Requirement. For the records below, print the lines from the line with "shipping: 25.95 -> none" through the line with "total: 165.54 -> 121.80" exactly as written; include both end lines and exclude the rest.

Provided data.

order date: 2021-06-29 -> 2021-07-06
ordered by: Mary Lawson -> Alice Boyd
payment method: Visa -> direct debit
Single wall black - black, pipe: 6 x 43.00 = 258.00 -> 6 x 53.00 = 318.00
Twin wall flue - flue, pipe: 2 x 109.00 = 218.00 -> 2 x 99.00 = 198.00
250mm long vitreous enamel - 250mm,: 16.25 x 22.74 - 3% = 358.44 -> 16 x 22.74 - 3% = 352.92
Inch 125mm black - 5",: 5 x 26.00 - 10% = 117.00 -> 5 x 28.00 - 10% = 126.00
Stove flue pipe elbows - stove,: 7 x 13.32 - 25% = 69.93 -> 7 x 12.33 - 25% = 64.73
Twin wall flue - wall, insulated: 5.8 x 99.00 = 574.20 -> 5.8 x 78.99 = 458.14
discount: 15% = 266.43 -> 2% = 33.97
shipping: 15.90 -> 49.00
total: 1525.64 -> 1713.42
==
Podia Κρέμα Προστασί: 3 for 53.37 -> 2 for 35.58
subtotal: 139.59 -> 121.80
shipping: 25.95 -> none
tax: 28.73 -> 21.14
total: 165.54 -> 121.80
--
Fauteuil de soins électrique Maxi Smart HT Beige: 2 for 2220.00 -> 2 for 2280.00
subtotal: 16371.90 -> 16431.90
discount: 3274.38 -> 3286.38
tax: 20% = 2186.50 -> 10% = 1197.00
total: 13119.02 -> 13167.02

Final answer.
shipping: 25.95 -> none
tax: 28.73 -> 21.14
total: 165.54 -> 121.80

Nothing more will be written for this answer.